─── Source records
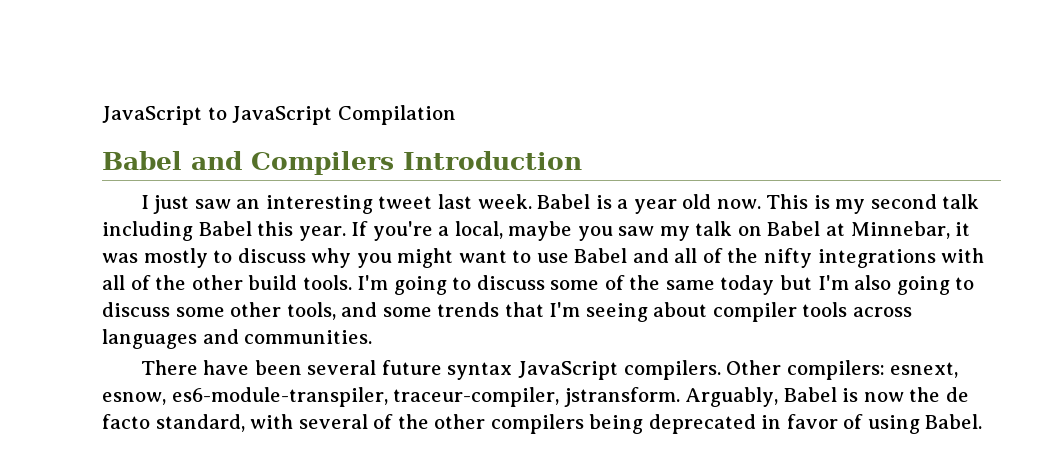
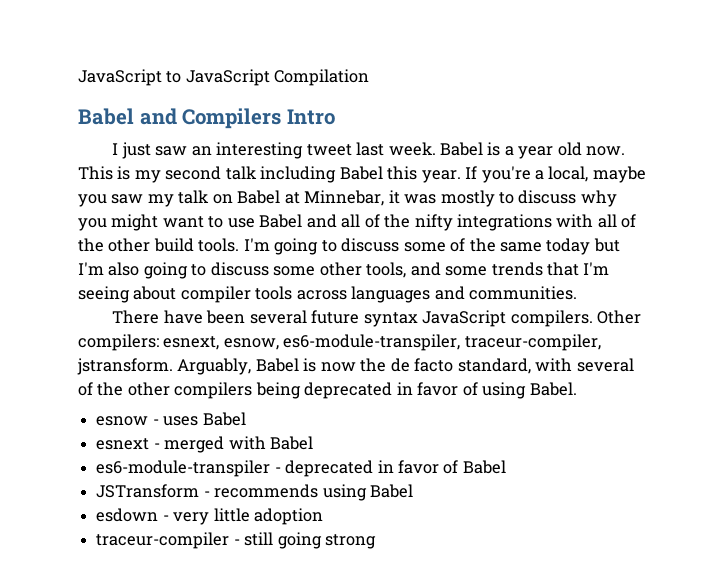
[403,151,582,170] Introduction -> [286,109,335,125] Intro
(983, 421) none -> [96,412,246,426] [96,436,313,453] [96,460,506,477] [96,484,413,501] [96,508,323,525] [96,532,376,549] // esnow - uses Babel // esnext - merged with Babel // es6-module-transpiler - deprecated in favor of Babel // JSTransform - recommends using Babel // esdown - very little adoption // traceur-compiler - still going strong

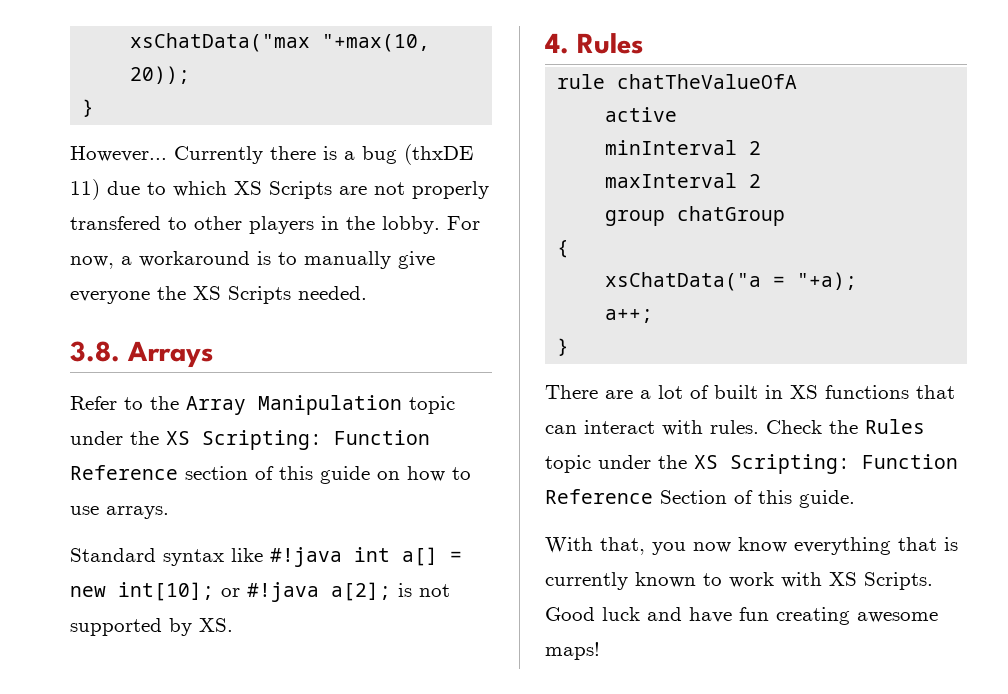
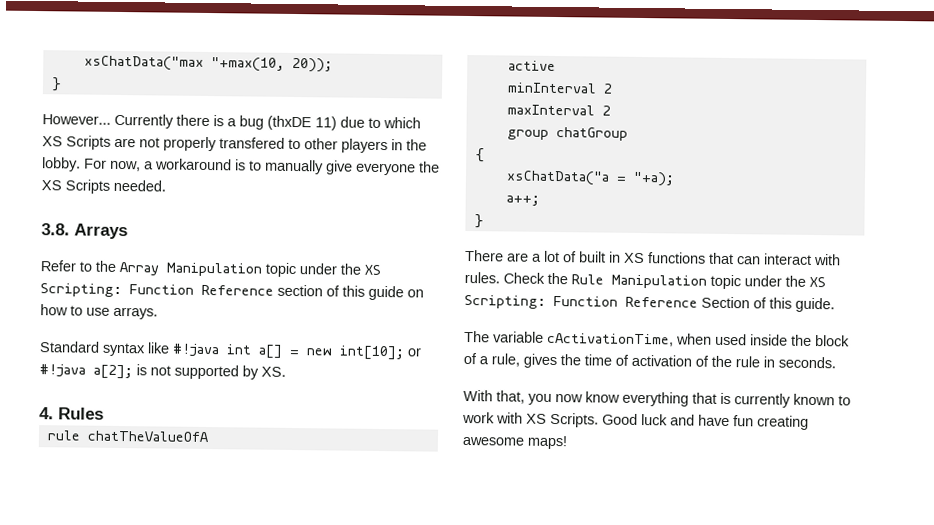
[865,419,925,434] Rules -> [571,274,707,289] Rule Manipulation
(855, 499) none -> [464,330,850,347] [463,352,836,369] // The variable cActivationTime, when used inside the block of a rule, gives the time of activation of the rule in seconds.

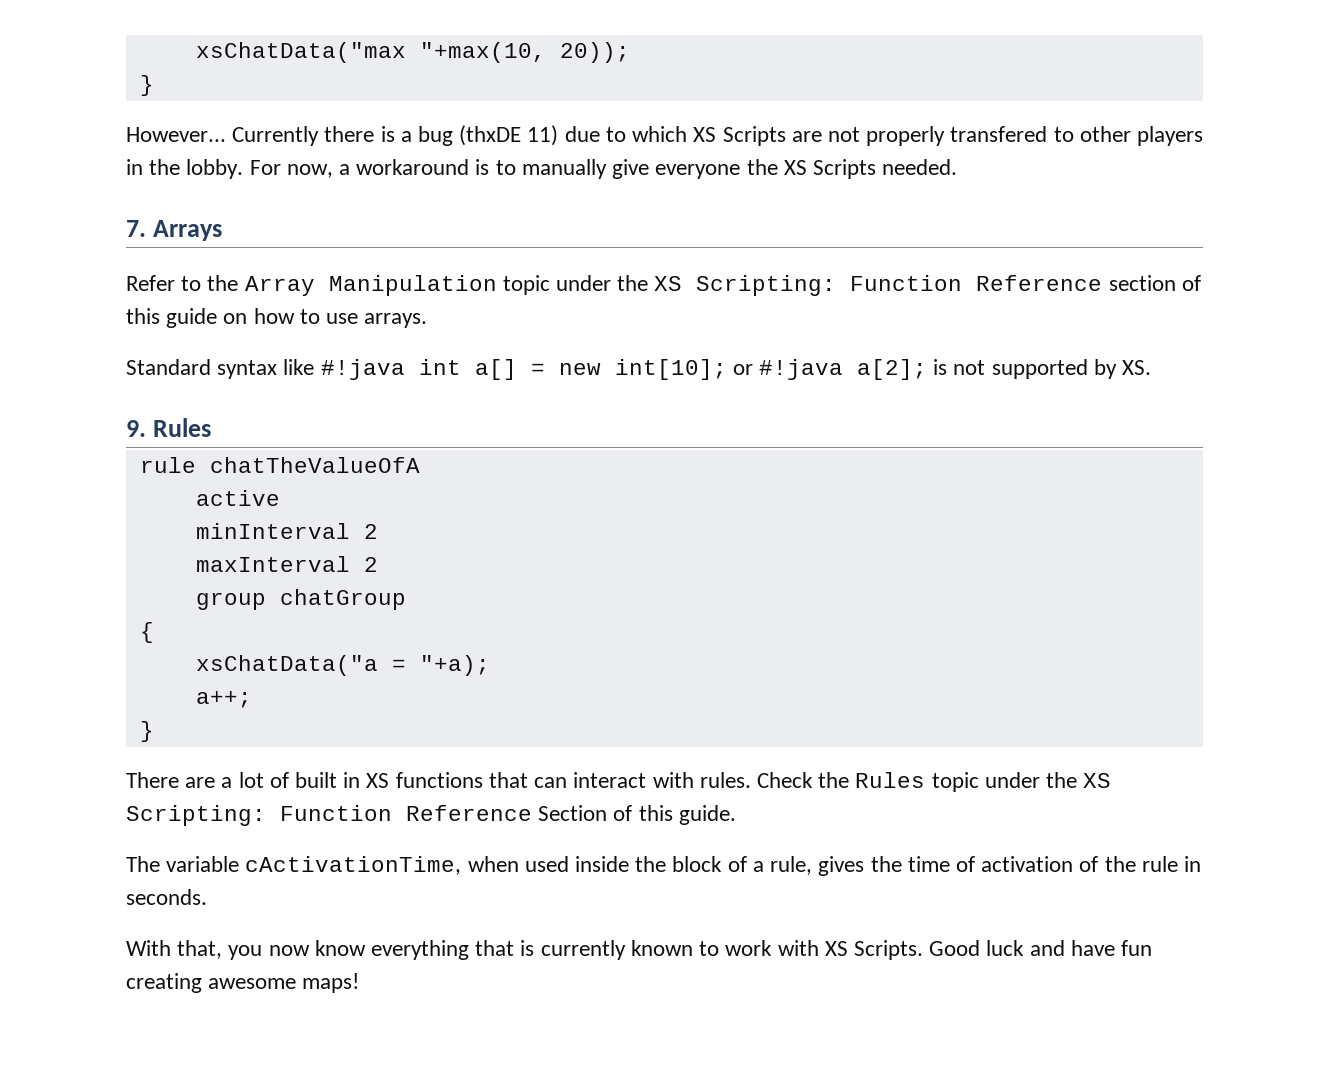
[41,223,70,236] 3.8. -> [126,220,146,237] 7.
[39,407,54,420] 4. -> [126,420,146,437] 9.
[571,274,707,289] Rule Manipulation -> [855,772,926,788] Rules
──────
Problem to solve
In the copy, leave out all pictures, and retype exactly each line from the one with "(983, 421) none" through the last line of the entries.

Exercise output
(983, 421) none -> [96,412,246,426] [96,436,313,453] [96,460,506,477] [96,484,413,501] [96,508,323,525] [96,532,376,549] // esnow - uses Babel // esnext - merged with Babel // es6-module-transpiler - deprecated in favor of Babel // JSTransform - recommends using Babel // esdown - very little adoption // traceur-compiler - still going strong

[865,419,925,434] Rules -> [571,274,707,289] Rule Manipulation
(855, 499) none -> [464,330,850,347] [463,352,836,369] // The variable cActivationTime, when used inside the block of a rule, gives the time of activation of the rule in seconds.

[41,223,70,236] 3.8. -> [126,220,146,237] 7.
[39,407,54,420] 4. -> [126,420,146,437] 9.
[571,274,707,289] Rule Manipulation -> [855,772,926,788] Rules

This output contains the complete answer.